Bernanke defends Fed response to financial crisis

WASHINGTON (AP) — Chairman Ben Bernanke said Friday that the Federal Reserve was left with few good options when it stepped in to shore up the largest US financial institutions during the 2008 crisis.

Bernanke defended the central bank’s actions to support insurance giant American International Group and help with the sale of investment bank Bear Stearns, during a speech to a New York conference examining the crisis.

While there were risks associated with that support, Bernanke said that the billions of dollars in loans the Fed provided were backed by adequate collateral and taxpayers did not lose money. And he noted that the Fed and other US regulators are better positioned to deal with a crisis because Congress passed an overhaul of financial regulations in 2010.

“The Federal Reserve’s responses to the failure or near failure of a number of systemically critical firms reflected the best of bad options, given the absence of a legal framework for winding down such firms in an orderly way in the midst of a crisis — a framework we now have,” Bernanke said.

Some have criticized the Fed for helping rescuing those institutions rather than letting them fail. They said the Fed sent a message: banks could expect the government to bail them out after taking extraordinary risks that threatened the larger financial system.

In his speech, Bernanke disputed this view. And he said the regulatory overhaul gave the Fed new powers to wind down those institutions without threatening the larger financial system.

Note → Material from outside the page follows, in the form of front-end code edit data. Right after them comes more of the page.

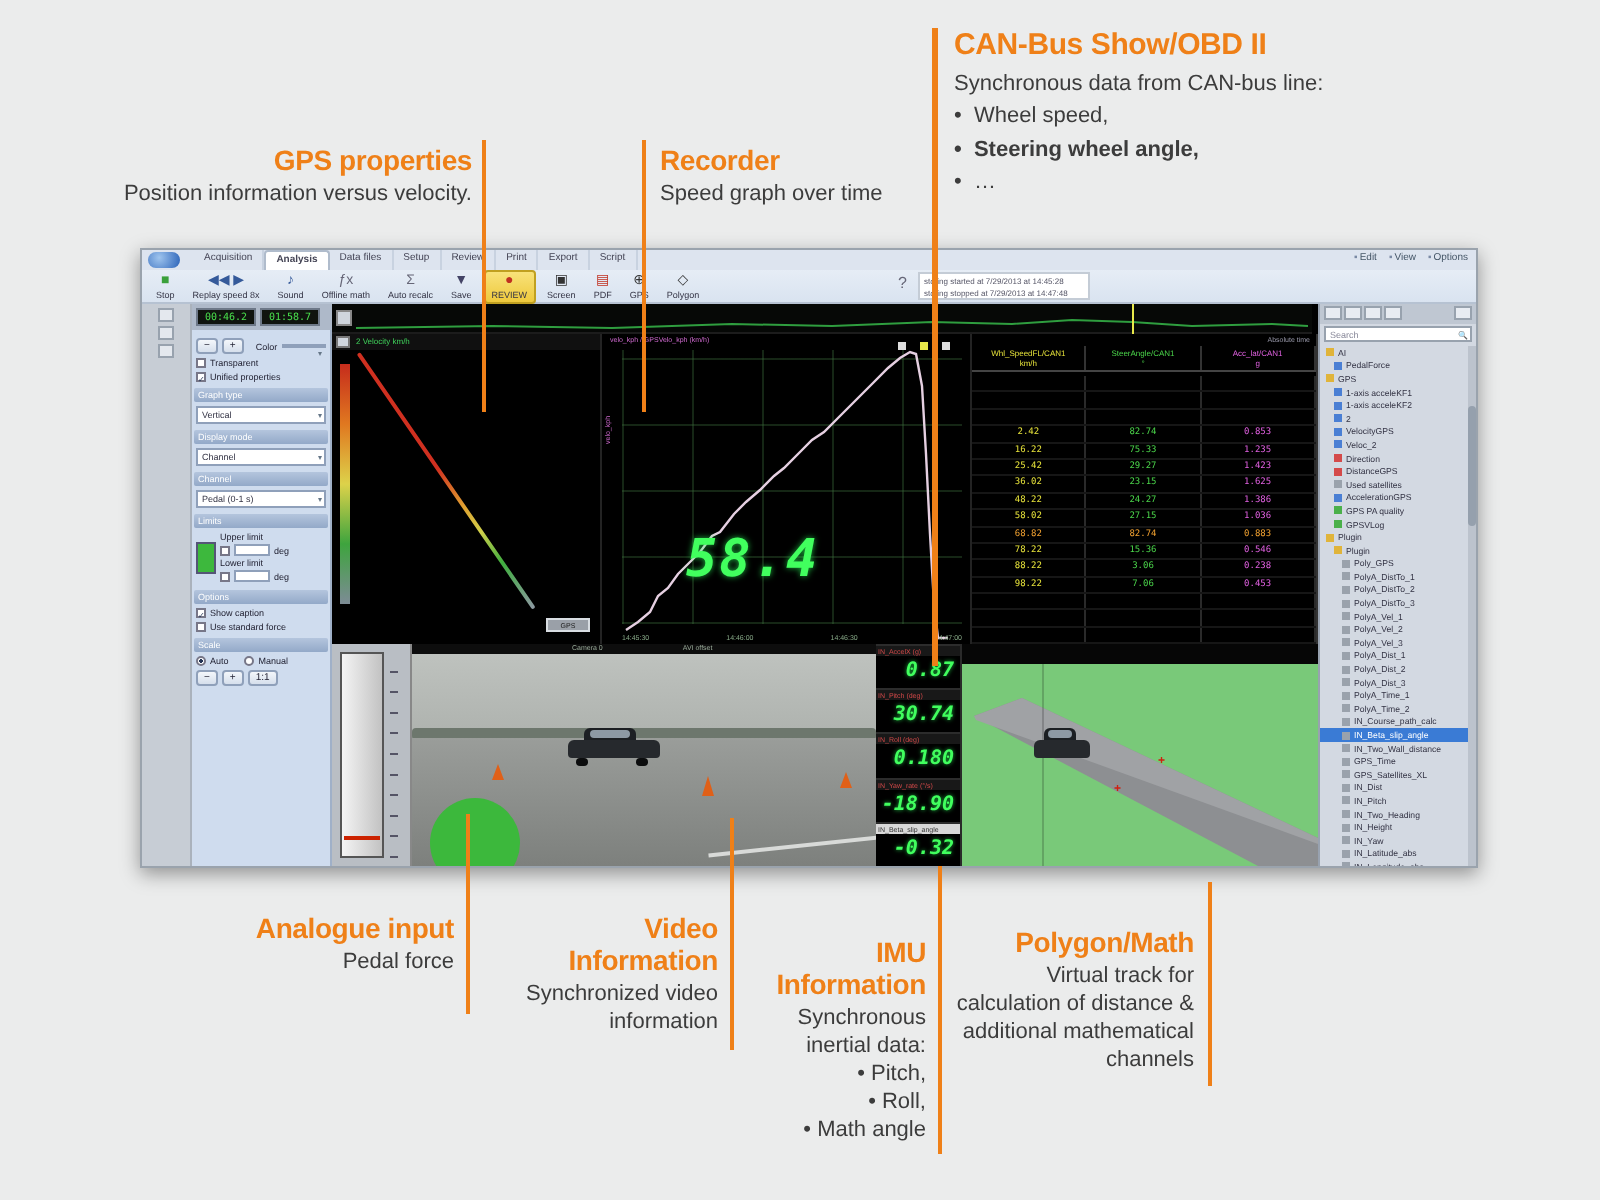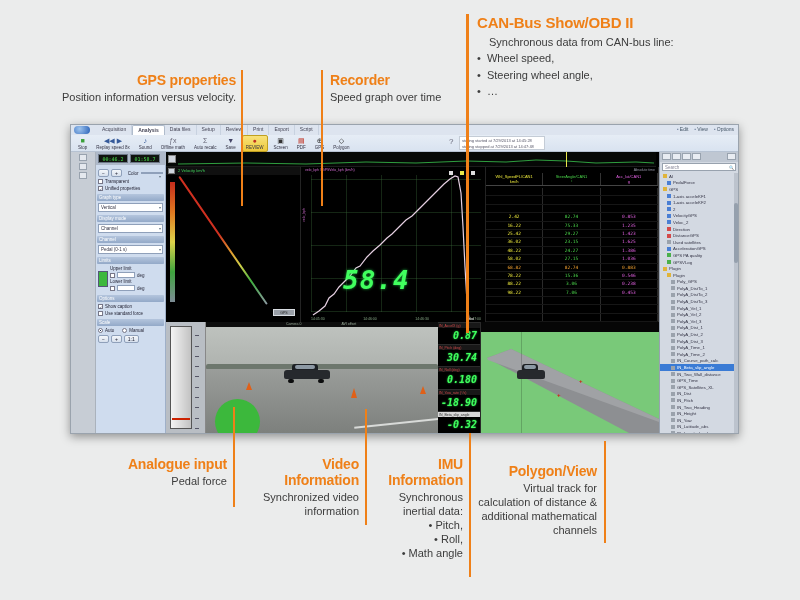--- a/index.html
+++ b/index.html
@@ -160,7 +160,7 @@
 
 <div class="ann" style="left:477px;top:15px;width:250px;">
   <div class="hd" style="font-size:15px;">CAN-Bus Show/OBD II</div>
-  <div class="bd" style="margin-top:4px;margin-left:12px;">Synchronous data from CAN-bus line:</div>
+  <div class="bd" style="margin-top:4px;">Synchronous data from CAN-bus line:</div>
   <div class="bd" style="line-height:16.5px;margin-top:1px;">•&nbsp;&nbsp;<span>Wheel speed,</span></div>
   <div class="bd" style="line-height:16.5px;margin-top:0;">•&nbsp;&nbsp;<span>Steering wheel angle,</span></div>
   <div class="bd" style="line-height:16.5px;margin-top:0;">•&nbsp;&nbsp;<span>…</span></div>

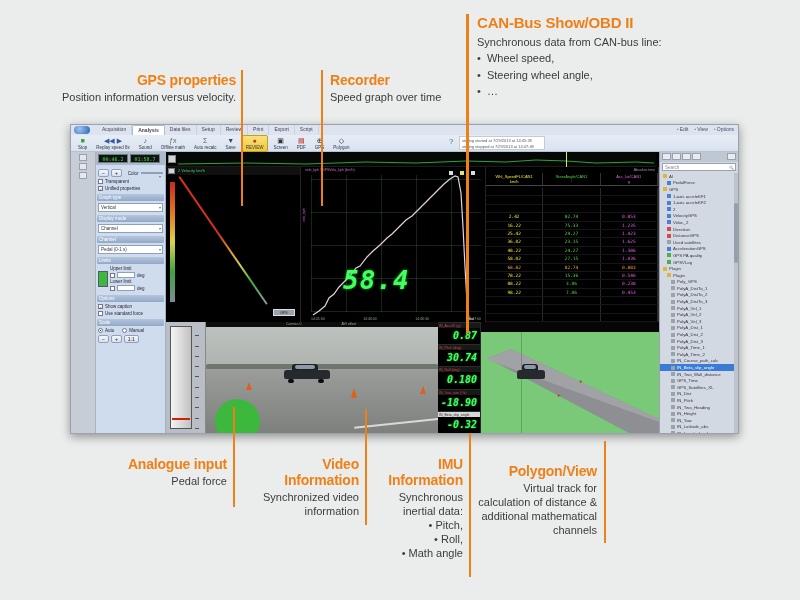--- a/index.html
+++ b/index.html
@@ -162,7 +162,7 @@
   <div class="hd" style="font-size:15px;">CAN-Bus Show/OBD II</div>
   <div class="bd" style="margin-top:4px;">Synchronous data from CAN-bus line:</div>
   <div class="bd" style="line-height:16.5px;margin-top:1px;">•&nbsp;&nbsp;<span>Wheel speed,</span></div>
-  <div class="bd" style="line-height:16.5px;margin-top:0;">•&nbsp;&nbsp;<span>Steering wheel angle,</span></div>
+  <div class="bd" style="line-height:16.5px;margin-top:0;font-weight:bold;">•&nbsp;&nbsp;<span>Steering wheel angle,</span></div>
   <div class="bd" style="line-height:16.5px;margin-top:0;">•&nbsp;&nbsp;<span>…</span></div>
 </div>
 <div class="vline" style="left:466px;top:14px;height:319px;width:2.5px;"></div>

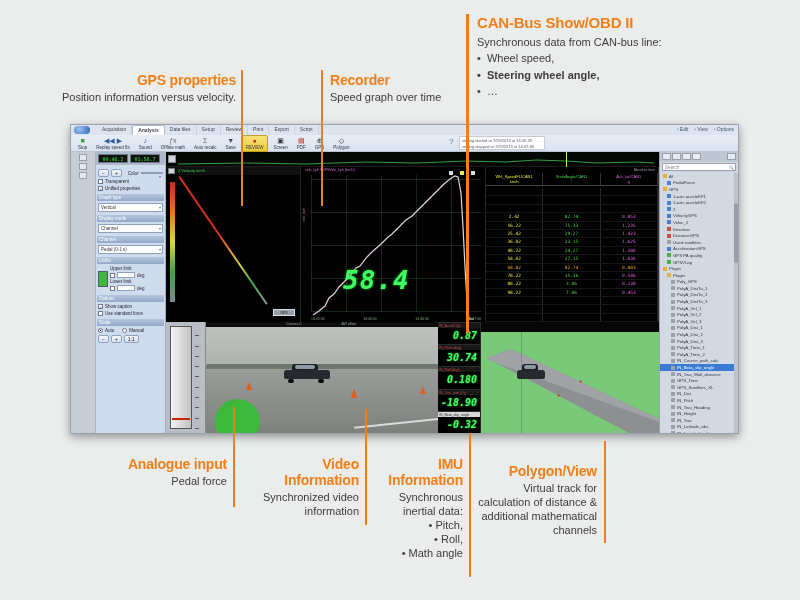--- a/index.html
+++ b/index.html
@@ -181,7 +181,7 @@
 </div>
 <div class="vline" style="left:365px;top:409px;height:116px;"></div>
 
-<div class="ann right" style="right:337px;top:456px;width:120px;">
+<div class="ann right" style="right:337px;top:468px;width:120px;">
   <div class="hd">IMU</div>
   <div class="hd">Information</div>
   <div class="bd">Synchronous</div>

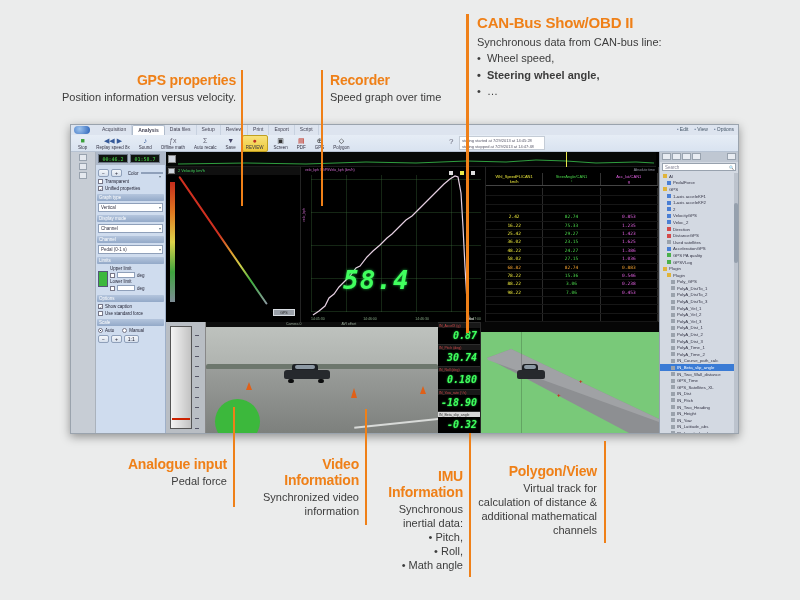--- a/index.html
+++ b/index.html
@@ -193,7 +193,7 @@
 <div class="vline" style="left:469px;top:433px;height:144px;"></div>
 
 <div class="ann right" style="right:203px;top:463px;width:170px;">
-  <div class="hd">Polygon/View</div>
+  <div class="hd">Polygon/Math</div>
   <div class="bd">Virtual track for</div>
   <div class="bd" style="margin-top:0;">calculation of distance &amp;</div>
   <div class="bd" style="margin-top:0;">additional mathematical</div>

Bernanke’s speech didn’t address the current state of the economy or the Fed’s recent policy action to boost growth. But he did emphasize that the Fed’s regulatory duties are just as important as that mission.

“Going forward, for the Federal Reserve as well as other central banks, the promotion of financial stability must be on equal footing with the management of monetary policy as the most critical policy priorities,” Bernanke said.

After the speech, Bernanke was asked whether the Fed’s low benchmark interest rate helped fuel the housing bubble. The question was directed at policies under former Chairman Alan Greenspan., who preceded Bernanke at the Fed.

Bernanke disagreed but said regulators must pay close attention to the financial system when interest rates are low. The comment was Bernanke’s only reference to interest rate policies.